PART 8: FREDERICK BESSELL’S LATER LIFE– AS A SETTLER ON THE FRONTIER, 1849 GOLD MINER AND A CIVIL WAR VETERAN.
So we know that Frederick Bessel was in Salem during the time of the White murder in 1830. What happened to him after that? Well it’s a really interesting story. The story of his later life can be found in “The History of Schuyler County,” in Illinois. It appears that like many Americans, he went West so he could reinvent himself, far from Salem. And it also appears that his love for adventure continued on in his later life.
We learn about Frederick Bessell’s later life in the biography of his son, Charles C. Bessell. “There are few of the interests associated with the material development of Schuyler County that have lacked the co-operation and practical assistance of Mr. (Charles) Bessell…He was born May 11, 1835, the eldest of of a large family of children born to his parents. Frederick Lewis Alexander and Jane A. (Robinson) Bessell. The mother was a native of the East, born in Putnam County, N.Y. in 1814, and at the age of twenty (June 15, 1834), she united in marriage with Frederick L.A. Bessell (who was 35) in the village of Rushville, Ill. The parents of this Mr. Bessell (father of the subject of this sketch) lived on the island of Sumatra; but a war breaking out, they sailed to Boston, Mass.. Mr. Bessell being born on the voyage, and in Boston and vicinity made his home until attaining manhood.” (This is totally contradicted by the accounts of the Whites in Salem, which say he arrived as a young boy, with trust funds and was brought up in the loving home of the Whites.) “While he was a mere child in years, he was deprived of the love and protection of both parents, a loss which was later accentuated in the death of his only brother. (He had two brothers.) “Cast upon his own resources at an early age, he proved himself equal to the occasion by accepting any honorable employment that came to hand, which consisted principally of farm work in the vicinity of Boston.”

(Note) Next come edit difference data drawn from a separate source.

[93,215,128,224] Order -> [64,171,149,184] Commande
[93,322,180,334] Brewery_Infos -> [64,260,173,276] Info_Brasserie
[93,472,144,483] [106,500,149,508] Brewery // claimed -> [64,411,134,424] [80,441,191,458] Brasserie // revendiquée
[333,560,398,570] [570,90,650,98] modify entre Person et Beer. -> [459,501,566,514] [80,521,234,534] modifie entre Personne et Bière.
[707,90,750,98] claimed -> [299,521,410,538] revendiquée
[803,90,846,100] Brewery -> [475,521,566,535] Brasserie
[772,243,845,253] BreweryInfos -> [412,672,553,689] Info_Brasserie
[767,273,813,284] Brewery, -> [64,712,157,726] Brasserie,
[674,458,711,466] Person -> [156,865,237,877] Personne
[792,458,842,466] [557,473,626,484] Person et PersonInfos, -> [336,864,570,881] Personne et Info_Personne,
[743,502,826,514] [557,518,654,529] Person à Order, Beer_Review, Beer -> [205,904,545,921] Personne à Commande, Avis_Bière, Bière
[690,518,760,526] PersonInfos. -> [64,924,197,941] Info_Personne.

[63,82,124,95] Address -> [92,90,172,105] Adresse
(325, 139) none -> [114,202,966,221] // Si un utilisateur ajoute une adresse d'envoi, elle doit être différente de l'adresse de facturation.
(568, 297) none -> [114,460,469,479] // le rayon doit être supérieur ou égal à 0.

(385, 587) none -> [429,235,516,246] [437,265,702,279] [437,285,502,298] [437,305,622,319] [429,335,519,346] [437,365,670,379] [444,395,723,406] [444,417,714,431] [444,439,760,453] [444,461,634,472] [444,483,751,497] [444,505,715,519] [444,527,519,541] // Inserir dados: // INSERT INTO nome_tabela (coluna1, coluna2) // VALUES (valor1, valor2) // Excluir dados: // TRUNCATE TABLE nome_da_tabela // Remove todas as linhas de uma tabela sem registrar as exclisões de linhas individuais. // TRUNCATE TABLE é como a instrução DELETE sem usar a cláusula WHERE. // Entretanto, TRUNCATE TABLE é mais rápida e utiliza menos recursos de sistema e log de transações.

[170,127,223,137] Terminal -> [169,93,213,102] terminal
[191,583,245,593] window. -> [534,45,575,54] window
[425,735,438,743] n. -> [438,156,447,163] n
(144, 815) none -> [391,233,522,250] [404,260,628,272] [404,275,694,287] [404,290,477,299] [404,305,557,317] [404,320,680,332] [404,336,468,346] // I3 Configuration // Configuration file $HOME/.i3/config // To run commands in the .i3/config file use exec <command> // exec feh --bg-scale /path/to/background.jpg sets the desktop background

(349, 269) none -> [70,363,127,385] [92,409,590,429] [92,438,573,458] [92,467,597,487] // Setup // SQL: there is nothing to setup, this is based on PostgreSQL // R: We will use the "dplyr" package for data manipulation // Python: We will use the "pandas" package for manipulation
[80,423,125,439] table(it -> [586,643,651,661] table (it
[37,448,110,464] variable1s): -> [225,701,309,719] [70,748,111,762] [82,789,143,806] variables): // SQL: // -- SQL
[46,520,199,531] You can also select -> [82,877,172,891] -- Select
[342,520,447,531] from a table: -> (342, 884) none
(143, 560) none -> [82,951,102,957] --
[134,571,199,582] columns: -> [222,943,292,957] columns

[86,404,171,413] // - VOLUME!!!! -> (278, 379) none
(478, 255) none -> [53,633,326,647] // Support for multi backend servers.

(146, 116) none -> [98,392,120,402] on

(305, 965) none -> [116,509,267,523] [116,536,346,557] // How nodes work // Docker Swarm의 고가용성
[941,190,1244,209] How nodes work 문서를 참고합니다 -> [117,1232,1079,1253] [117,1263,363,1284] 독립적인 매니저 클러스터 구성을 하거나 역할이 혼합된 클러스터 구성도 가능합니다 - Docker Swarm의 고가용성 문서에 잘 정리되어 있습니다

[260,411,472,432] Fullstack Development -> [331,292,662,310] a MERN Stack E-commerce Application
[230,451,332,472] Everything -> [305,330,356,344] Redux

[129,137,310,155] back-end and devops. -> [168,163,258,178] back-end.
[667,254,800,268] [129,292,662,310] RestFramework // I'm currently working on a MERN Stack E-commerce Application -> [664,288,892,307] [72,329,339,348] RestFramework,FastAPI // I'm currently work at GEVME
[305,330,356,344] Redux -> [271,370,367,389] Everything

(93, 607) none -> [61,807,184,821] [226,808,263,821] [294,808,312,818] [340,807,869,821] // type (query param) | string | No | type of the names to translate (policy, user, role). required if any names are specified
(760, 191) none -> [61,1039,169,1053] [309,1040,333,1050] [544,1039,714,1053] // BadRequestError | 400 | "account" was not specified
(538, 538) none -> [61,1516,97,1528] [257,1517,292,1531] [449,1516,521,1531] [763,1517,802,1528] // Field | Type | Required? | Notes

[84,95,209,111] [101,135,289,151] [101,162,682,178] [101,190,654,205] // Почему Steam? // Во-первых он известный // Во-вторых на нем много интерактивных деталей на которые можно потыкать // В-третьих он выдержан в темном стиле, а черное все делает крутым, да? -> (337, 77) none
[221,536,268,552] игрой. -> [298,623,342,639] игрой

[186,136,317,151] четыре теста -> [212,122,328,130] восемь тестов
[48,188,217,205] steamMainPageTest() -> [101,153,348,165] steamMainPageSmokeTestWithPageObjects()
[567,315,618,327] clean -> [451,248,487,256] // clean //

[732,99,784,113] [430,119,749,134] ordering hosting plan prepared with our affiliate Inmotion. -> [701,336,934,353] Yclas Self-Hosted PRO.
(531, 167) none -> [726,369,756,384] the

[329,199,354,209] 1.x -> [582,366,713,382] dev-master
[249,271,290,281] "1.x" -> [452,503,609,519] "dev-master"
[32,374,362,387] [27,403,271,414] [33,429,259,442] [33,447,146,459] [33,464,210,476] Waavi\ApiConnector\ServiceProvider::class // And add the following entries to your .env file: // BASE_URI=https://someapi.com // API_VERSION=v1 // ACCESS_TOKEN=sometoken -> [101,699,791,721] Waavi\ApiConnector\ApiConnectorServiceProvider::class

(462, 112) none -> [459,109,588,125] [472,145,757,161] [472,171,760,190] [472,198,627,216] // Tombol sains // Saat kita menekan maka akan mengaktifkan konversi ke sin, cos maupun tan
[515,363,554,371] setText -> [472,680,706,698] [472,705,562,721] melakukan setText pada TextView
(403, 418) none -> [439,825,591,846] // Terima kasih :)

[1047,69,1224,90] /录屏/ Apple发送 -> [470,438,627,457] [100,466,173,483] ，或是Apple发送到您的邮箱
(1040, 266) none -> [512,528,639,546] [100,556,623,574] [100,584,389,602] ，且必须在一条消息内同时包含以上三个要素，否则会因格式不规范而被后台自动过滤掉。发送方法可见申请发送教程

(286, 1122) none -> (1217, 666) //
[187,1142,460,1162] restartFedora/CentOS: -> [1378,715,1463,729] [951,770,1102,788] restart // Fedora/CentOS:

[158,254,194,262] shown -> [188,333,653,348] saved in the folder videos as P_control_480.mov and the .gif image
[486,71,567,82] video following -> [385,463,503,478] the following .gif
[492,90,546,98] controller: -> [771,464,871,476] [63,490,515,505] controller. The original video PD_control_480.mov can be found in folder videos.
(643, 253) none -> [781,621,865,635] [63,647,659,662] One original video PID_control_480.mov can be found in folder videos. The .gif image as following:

“With such means as he had been able to save from his earnings, Frederick L.A. Bessell started for the Middle West in 1833, coming direct to Schuyler County, Ill., and after his marriage during the following 34, Brooklyn, Township, which he at once began to improve and in the home which he established in the wilderness all of his children were born. In 1848, he purchased property in Brooklyn, whither he removed with his family the following year. Coincident with this removal came the news of the finding of gold in California, and among those who left Brooklyn for the far West was Mr. Bessell, who made his way overland with ox teams. It was not until about 1860 that he returned to his Illinois home, but fate did not permit him to remain there long, for the drums of war soon sounded and all able-bodied men were called to the defense of the country. Mr. Bessell attempted to enlist from his home town but as the quota was then filled he went to Macon City, Mo., and enlisted in the Seventh Missouri Infantry. His service was brief, however, for he was soon taken with measles from the effects of which he died December 24, 1861.” His wife lived until 1900.
Frederick Bessel had six sons with his wife Jane between 1835 and 1848.
So there you have an end to the mystery of Frederick Bessell and his life before and after he set up camp in Windham. He came to America from Sumatra and was on one of the first American ships to open trade with Viet Nam. Then he went on to hold camp with Major Dudley in Windham, NH., and as a result of excessive spending on credit, was forced to declare bankruptcy. He arose from the ashes and moved to Illinois, where he married and had six sons. Then ever the adventurer, when he heard about the California gold rush, he left his family behind in search of fame and fortune. After spending 12 years in California, he returned to Illinois, and at 57+/- years of age, volunteers to enlist in the Union Army during the Civil War. Quite a story, quite a life!